Prague 1, Related materials, Warehouses of seized property

Geistgasse 12

Dušní 141/12 (Spanish Synagogue).

Depository 0, 1, 1a. Bulk depository, central sorting point.

Furniture, cases/trunks, knapsacks, briefcases, men’s and childern’s suits, men’s work clothes, ladies’ work coats, dressing gowns, towels, childern’s linen, legwarmers, sheets, sheets by the metre, ladies’ bags, cotton and woolen bedcobers, embroidered bedcovers, leather goods, woven goods and feather duvets, footwear and individuals shoes, flannel, terry-cloth, pots and pans, cleaning cloths, gloves (men’s, ladies’, children’s), leather gloves (men’s, ladies’), white handtowels, terry-cloth handtowels, kitchen towels, shirts (men’s, ladies’, children’s), trousers (men’s, ladies’, children’s), cushion covers,  ladies’ and girls’ clothing, brushes, combs, dungarees, ladies’ suits, ties, men’s and ladies’ nightclothes, underwear, ladies’ coats including winter coats, men’s summer coats, children’s coats, mattresses, white and coloured napkins, drying cloths, children’s duvets, white and coloured duvet covers, men’s and ladies’ handkerchiefs, textile waste, men’s and ladies’ pullovers and vests, plaid goods, children’s pram covers, white and coloured cushion covers, reinforced cashboxes, racquets, travelling blankets, rucksacks, skis, spirit cookers, dustsheets, embroidered blankets, straw beds and covers, stocking and socks (men’s, ladies’, children’s), men’s jackets, ladies’ dressing gowns, umbrellas, ladies’ basques, men’s boots and shoes, knee-boots, ladies’ boots and shoes (unsorted), aprons, white and coloured tableclothes, silk curtains, long and double curtains, blackout curtains, decorative covers, decorative cushions, waistcoats, equipment for home linen washing.
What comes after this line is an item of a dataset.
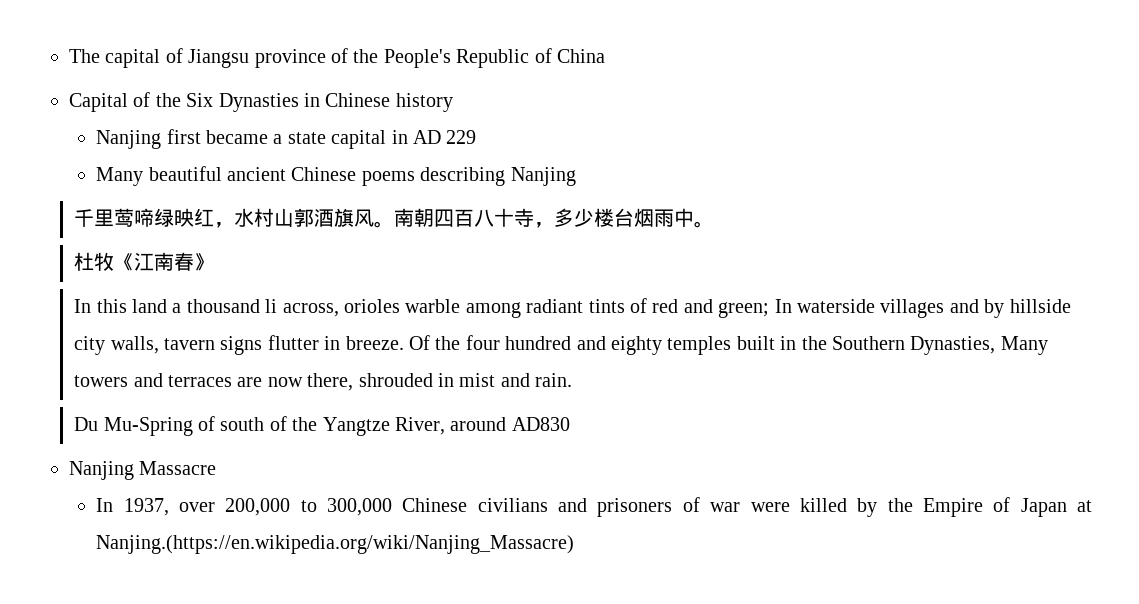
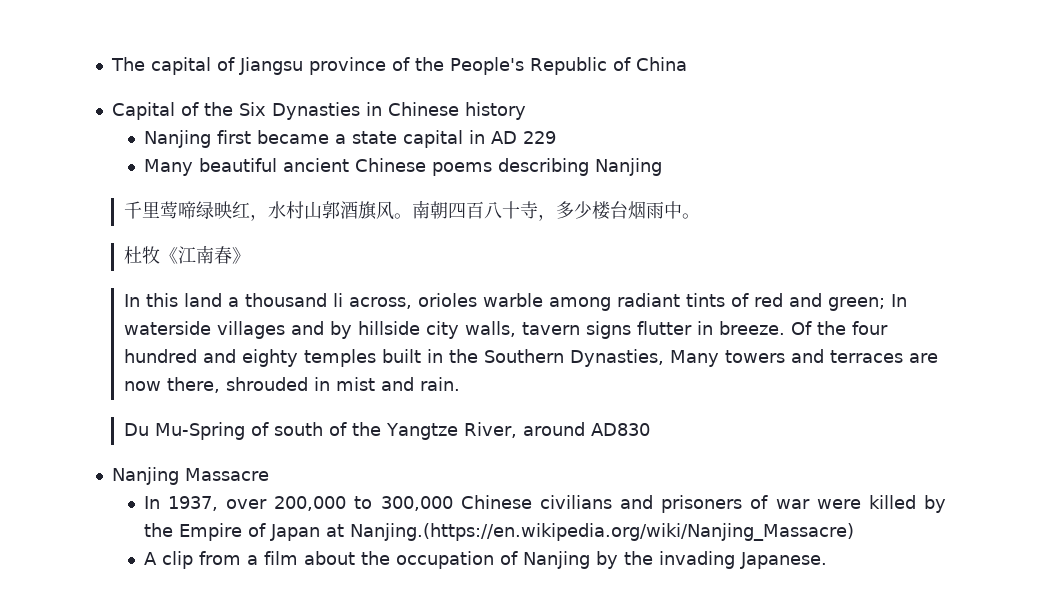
+ A clip from a film about the occupation of Nanjing by the invading Japanese.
The Treuhandstelle was set up by order of the Central Office for Jewish Emigration on October 13, 1941 and it was the largest division of the Jewish Religious Community in Prague. The scope of its activities was already indicated by the time of its creation. The first mass transport of Jews left the Protectorate of Bohemia and Moravia only three days later. As on of the consequences, a large number of abandoned homes were left in the Protectorate, including all the furnishings. The possessions needed to be handed over to the Central Office for Jewish Emigration (renamed in August 1942 the Central Office for the Solution of the Jewish Question in Bohemia and Moravia). The Treauhandstelle was entrusted with registration and administration of the furnishings of the abandoned apartments and houses. The number of affected households understandably increased over time which also led to a growing volume of work and administrative duties of this department.

The main task of the Treuhandstelle was the registration and the administration of the movable assets left behind by those who were deported. Its employees not only collected the house keys from the persons gathered at the transport collection point but also register all the items left behind in the apartments, labelled them with the transport number of the original owner and then removed such “processed” movables to special depots intended for their storage. In these facilities, objects were further classified and valued. The persons who had to perform these tasks by order of the Central Office were employees of the Jewish Religious Community.

Different storage depots held items of different kinds and different qualities. There were spaces for storage of artworks, books, sewing machines, foodstuff, porcelain and glassware, gloves, gas stoves, musical or medical instruments and many others. The specialization evolved gradually in connection to the increasing volume of objects that had to be administered and filed. Still a larger number of abandoned apartments led to the necessity to increase also the number of the special warehouses. At the end of 1941, the Treuhandstelle had just five storage units, but already in February 1942, their number increased to nineteen. At the end of 1942, the Treuhandstelle already managed 56 specialized storage depots – in the majority of cases they were established in buildings originally belonging to victims of Nazi persecution.